In Community Board 1, there are three major monitoring locations that will be installed. One will be located near the end of Manhattan Avenue and Ash Street along Newtown Creek in Greenpoint, another will be attached near Bedford and North 7th streets in Williamsburg, and the third will be near Clymer Street and Kent Avenue on Williamsburg’s south side.

A spokesperson for the DOH said that the locations on a map released by the department represent areas rather than specific light poles where the survey will take place.
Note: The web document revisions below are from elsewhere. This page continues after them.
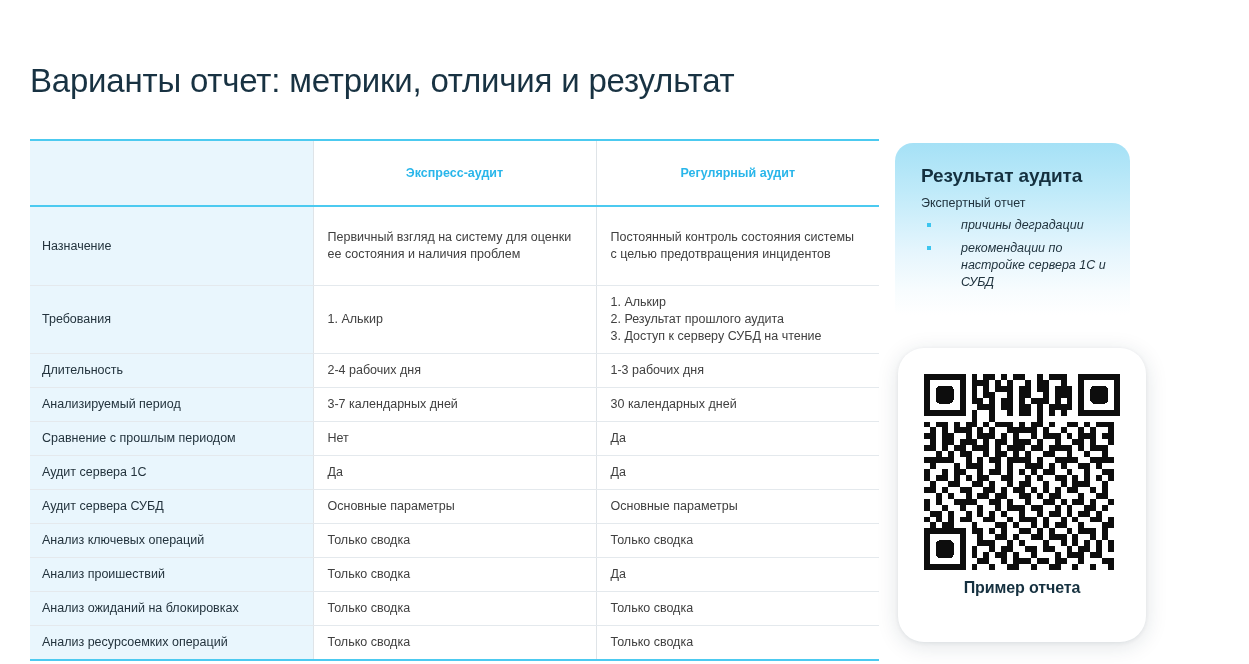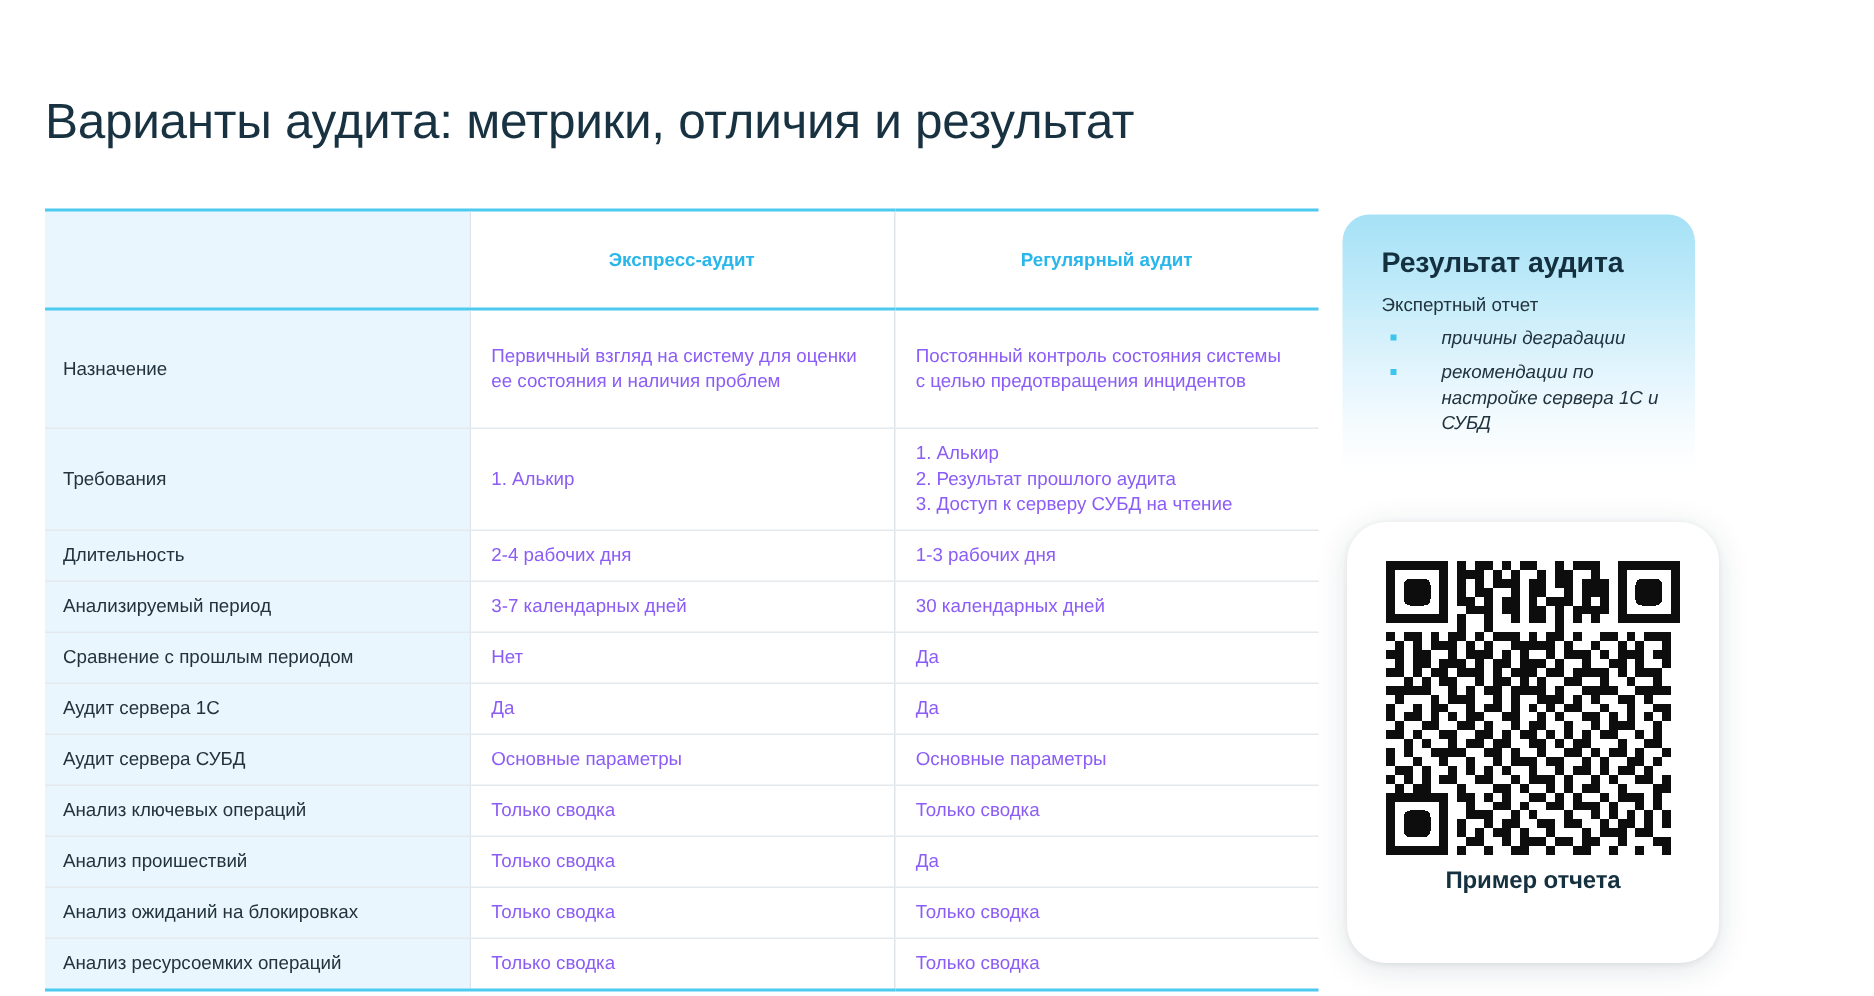--- a/index.html
+++ b/index.html
@@ -62,21 +62,21 @@
   }
   table.cmp thead th.hcol1 {
     border-right: 1px solid #dfe4e8;
   }
 
   table.cmp tbody td {
     border-bottom: 1px solid #e4e9ed;
     padding: 8px 14px 8px 14px;
     font-size: 12.5px;
     line-height: 17px;
-    color: #8b5cf6;
+    color: #404040;
     vertical-align: middle;
     background: #ffffff;
   }
   table.cmp tbody td.col0 {
     background: #e9f6fd;
     border-right: 1px solid #dfe4e8;
     padding-left: 12px;
     color: #23333d;
   }
   table.cmp tbody td.col1 {
@@ -164,21 +164,21 @@
     margin-top: 9px;
     font-size: 16px;
     font-weight: bold;
     color: #15303f;
     letter-spacing: -0.1px;
   }
 </style>
 </head>
 <body>
 
-<div class="slide-title">Варианты аудита: метрики, отличия и результат</div>
+<div class="slide-title">Варианты отчет: метрики, отличия и результат</div>
 
 <div class="table-wrap">
   <table class="cmp">
     <colgroup>
         <col class="c0">
         <col class="c1">
         <col class="c2">
       </colgroup>
     <thead>
       <tr>

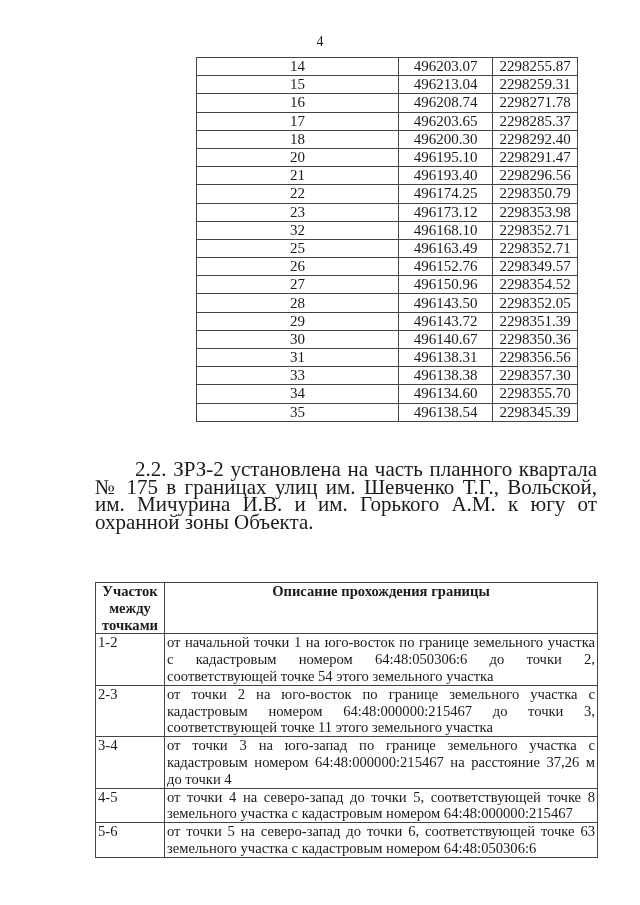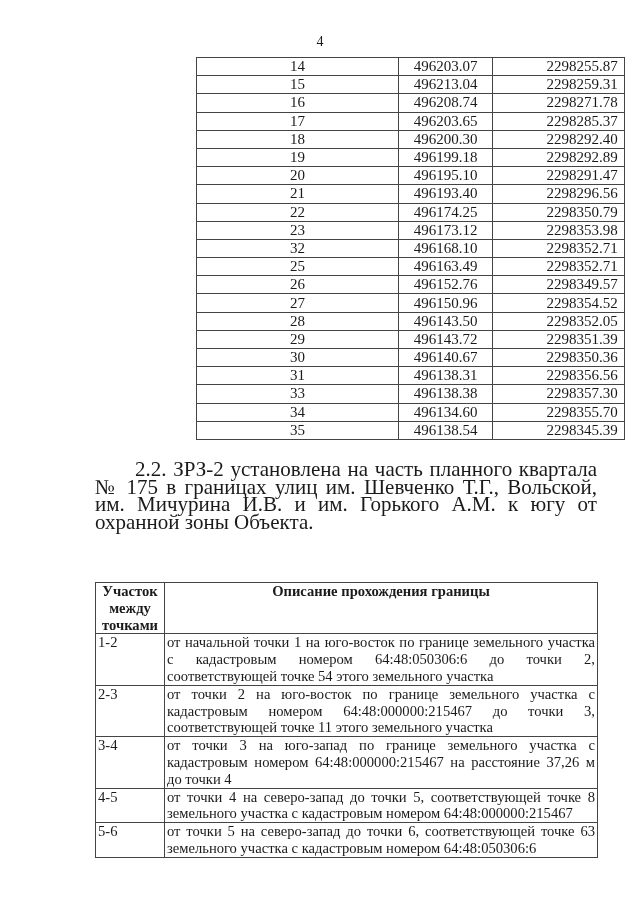--- a/index.html
+++ b/index.html
@@ -3,21 +3,21 @@
 <meta charset="utf-8">
 <style>
   html, body { margin: 0; padding: 0; background: #ffffff; }
   body { width: 640px; height: 905px; position: relative; overflow: hidden;
          font-family: "Liberation Serif", serif; color: #1a1a1a; }
   .page-num { position: absolute; top: 34px; left: 0; width: 640px; text-align: center; font-size: 14px; }
   table.coords { position: absolute; top: 57px; left: 156px; border-collapse: collapse; font-size: 15px; margin-left: 40px; }
   table.coords td { border: 1px solid #444; height: 17.2px; padding: 0; line-height: 17px; text-align: center; }
   table.coords td.c0 { width: 201px; }
   table.coords td.c1 { width: 93px; }
-  table.coords td.c2 { width: 84px; padding-left: 47px; }
+  table.coords td.c2 { width: 84px; }
   .para { position: absolute; left: 95px; width: 502px; font-size: 21px; line-height: 17.6px; text-align: justify; }
   .para p { margin: 0; text-indent: 40px; text-align: justify; }
   .p1 { top: 461px; }
   table.desc { position: absolute; top: 582px; left: 95px; width: 503px; border-collapse: collapse; font-size: 14.6px; }
   table.desc th, table.desc td { border: 1px solid #444; padding: 0 2px; line-height: 16.8px; vertical-align: top; }
   table.desc th { font-weight: bold; text-align: center; }
   table.desc th.h0 { width: 64px; }
   table.desc td.seg { text-align: left; }
   table.desc td.txt { text-align: justify; text-align-last: left; }
 </style>
@@ -45,25 +45,20 @@
       </tr>
       <tr>
         <td class="c0">17</td>
         <td class="c1">496203.65</td>
         <td class="c2">2298285.37</td>
       </tr>
       <tr>
         <td class="c0">18</td>
         <td class="c1">496200.30</td>
         <td class="c2">2298292.40</td>
-      </tr>
-      <tr>
-        <td class="c0">19</td>
-        <td class="c1">496199.18</td>
-        <td class="c2">2298292.89</td>
       </tr>
       <tr>
         <td class="c0">20</td>
         <td class="c1">496195.10</td>
         <td class="c2">2298291.47</td>
       </tr>
       <tr>
         <td class="c0">21</td>
         <td class="c1">496193.40</td>
         <td class="c2">2298296.56</td>

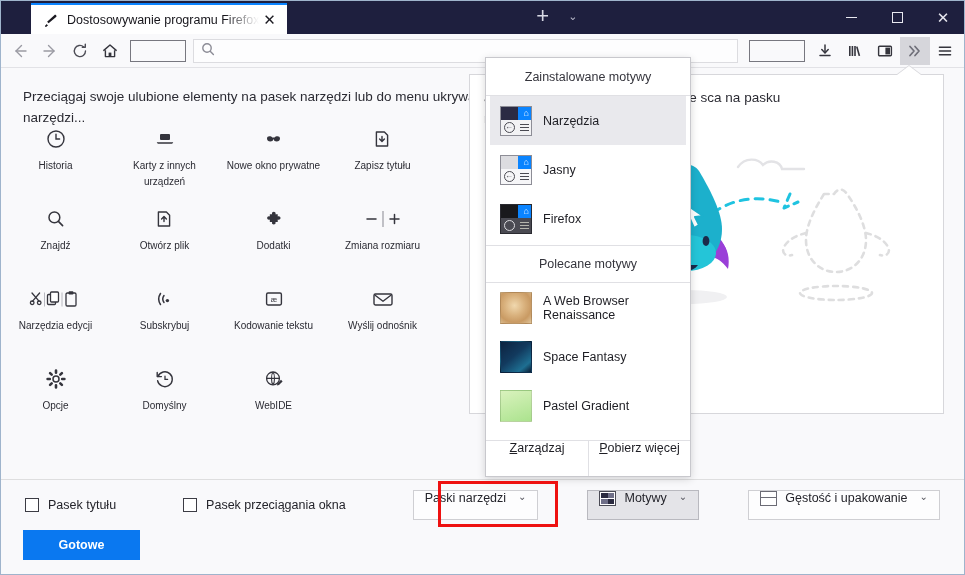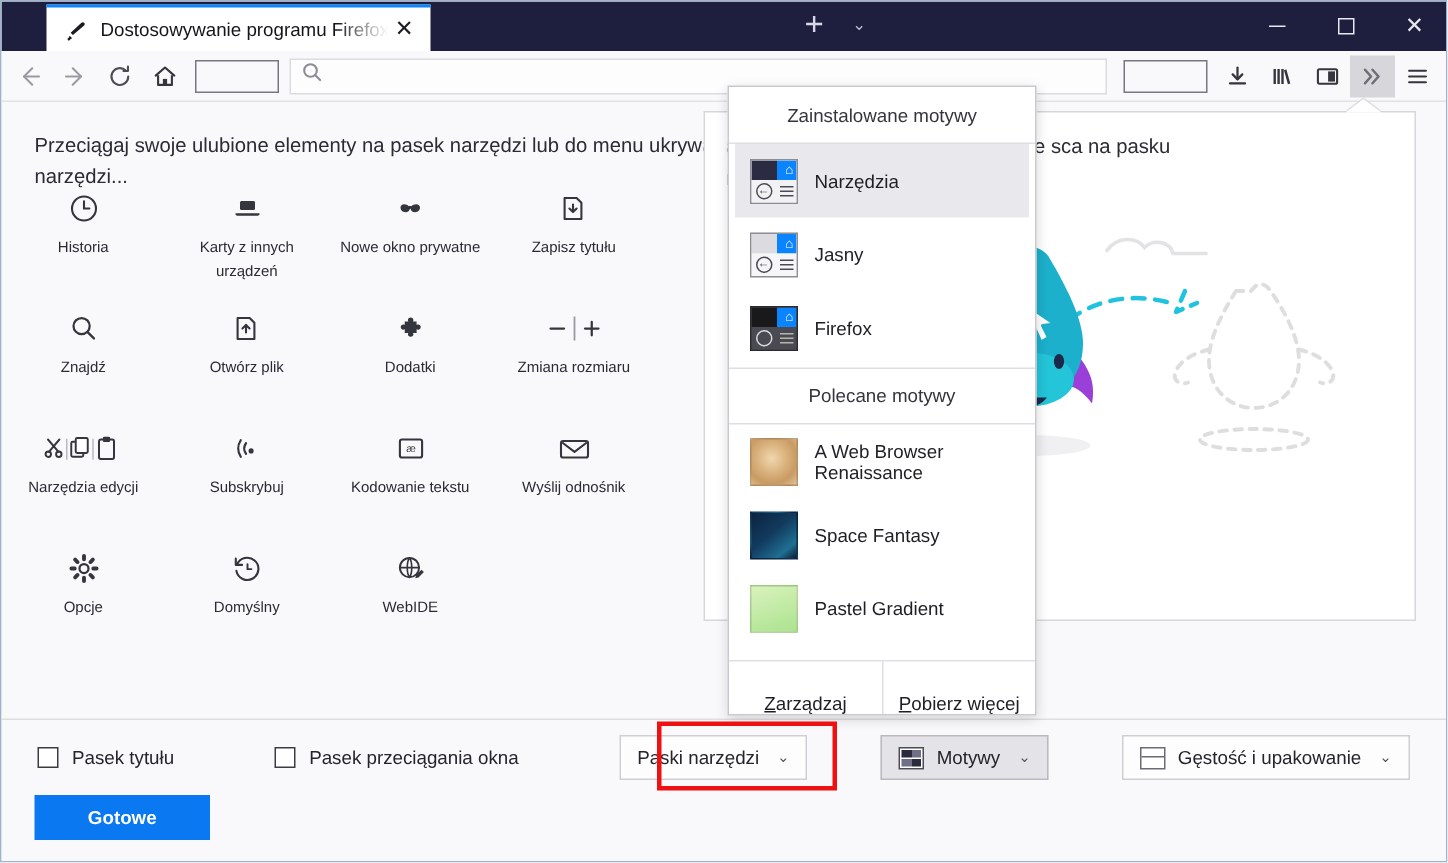--- a/index.html
+++ b/index.html
@@ -219,21 +219,21 @@
     border: 1px solid rgba(0,0,0,0.12);
   }
   .panel-footer {
     margin-top: auto;
     height: 36px; min-height: 36px;
     border-top: 1px solid #e0e0e4;
     display: flex;
   }
   .footer-btn {
     flex: 1 1 50%;
-    display: flex; align-items: flex-end; justify-content: center;
+    display: flex; align-items: flex-start; justify-content: center;
     font-size: 12.5px; color: #1e1e24;
   }
   .footer-btn + .footer-btn { border-left: 1px solid #e0e0e4; }
   .ak { text-decoration: underline; }
 
   
   .bottombar {
     position: absolute; left: 0; top: 478px;
     width: 963px; height: 95px;
     background: #f9f9fb;
@@ -250,21 +250,21 @@
   .cbox {
     width: 14px; height: 14px;
     border: 1px solid #3c3c44; background: #ffffff;
     margin-right: 9px;
   }
   .cbox-label { font-size: 12.5px; color: #24242b; }
   .dd-btn {
     height: 30px;
     border: 1px solid #cfcfd3;
     background: #fdfdfe;
-    display: flex; align-items: center;
+    display: flex; 
     padding: 0 11px;
     font-size: 12.5px; color: #24242b;
     margin-right: 16px;
   }
   .dd-btn .cav { margin-left: 12px; font-size: 10px; color: #55555e; }
   .dd-btn .bicon { margin-right: 8px; display: flex; }
   .dd-btn.active { background: #e4e4e8; border-color: #b9b9bf; }
   .highlight-box {
     position: absolute; left: 437px; top: 480px;
     width: 120px; height: 46px;

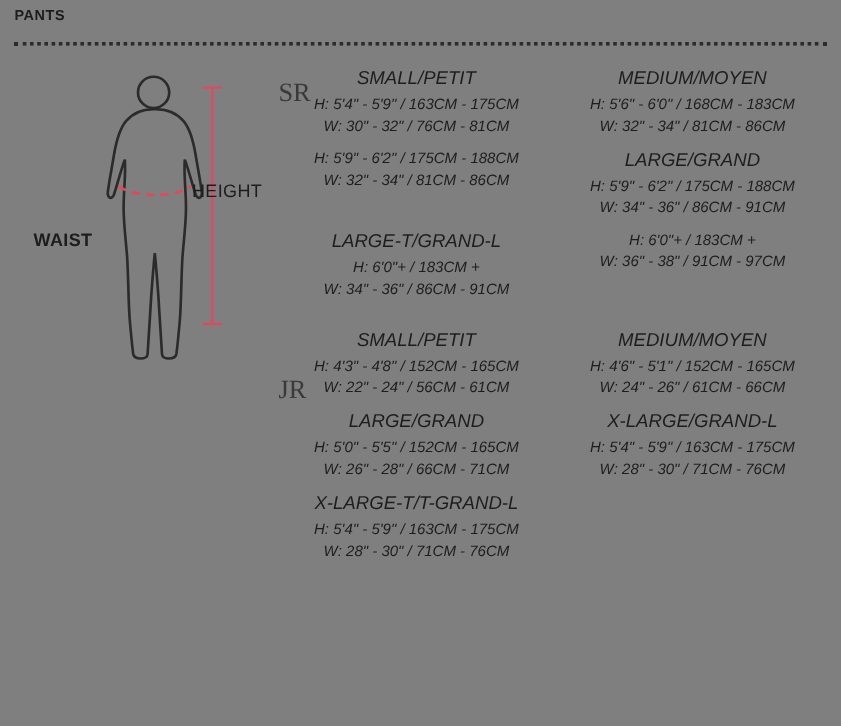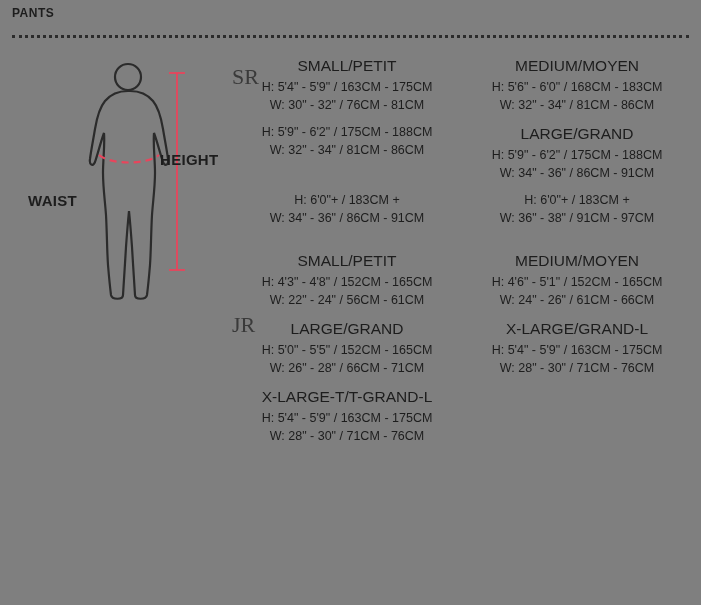--- a/index.html
+++ b/index.html
@@ -51,30 +51,31 @@
     font-size: 15px;
     font-weight: bold;
     color: #1d1d1d;
     letter-spacing: 0.3px;
   }
   .height-label {
     position: absolute;
     left: 140px;
     top: 96px;
     font-size: 15px;
-    font-weight: bold;
+    font-weight: normal;
     color: #1d1d1d;
     letter-spacing: 0.3px;
     text-align: center;
   }
   .grid {
     position: absolute;
     left: 232px;
     top: 55px;
     width: 460px;
+    font-style: italic;
   }
   .section-label {
     position: absolute;
     font-size: 22px;
     color: #3a3a3a;
     font-weight: normal;
     font-family: Liberation Serif, serif;
   }
   #sr-label { left: 232px; top: 64px; }
   #jr-label { left: 232px; top: 312px; }
@@ -176,20 +177,21 @@
     </div>
     <div class="cell">
       <div class="cell-title">LARGE/GRAND</div>
       <div class="cell-line">H: 5'9" - 6'2" / 175CM - 188CM</div>
       <div class="cell-line">W: 34" - 36" / 86CM - 91CM</div>
     </div>
   </div>
 
   <div class="row">
     <div class="cell">
+      <div class="cell-title">LARGE-T/GRAND-L</div>
       <div class="cell-line">H: 6'0"+ / 183CM +</div>
       <div class="cell-line">W: 34" - 36" / 86CM - 91CM</div>
     </div>
     <div class="cell">
       <div class="cell-line">H: 6'0"+ / 183CM +</div>
       <div class="cell-line">W: 36" - 38" / 91CM - 97CM</div>
     </div>
   </div>
 
   <div class="spacer-jr"></div>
Each location will be part of an overall study design rather than an attempt to pinpoint an address or facility where the air quality may be suspect.

Evan Thies, Chair of Community Board 1’s Environmental Committee said that he has not received notice from the DOH regarding the survey and the health study, but it does not mean that they have not sent the information to the community board.

“It would be very important to test air quality in Williamsburg and Greenpoint, especially in south side Williamsburg where there are very high asthma rates and some schools close to major roadways and that’s where I would start if I were them,” said Thies.

According to the DOH Community Health Survey, adults living in Williamsburg are more likely to report having asthma (9 percent) than those in Brooklyn (5 percent) overall. Adult asthma rates are much lower in Greenpoint (3 percent) and the number of child hospital visitations due to asthma attacks have gone down over the last decade, but the number of adult asthma hospital visitations has more than doubled in recent years.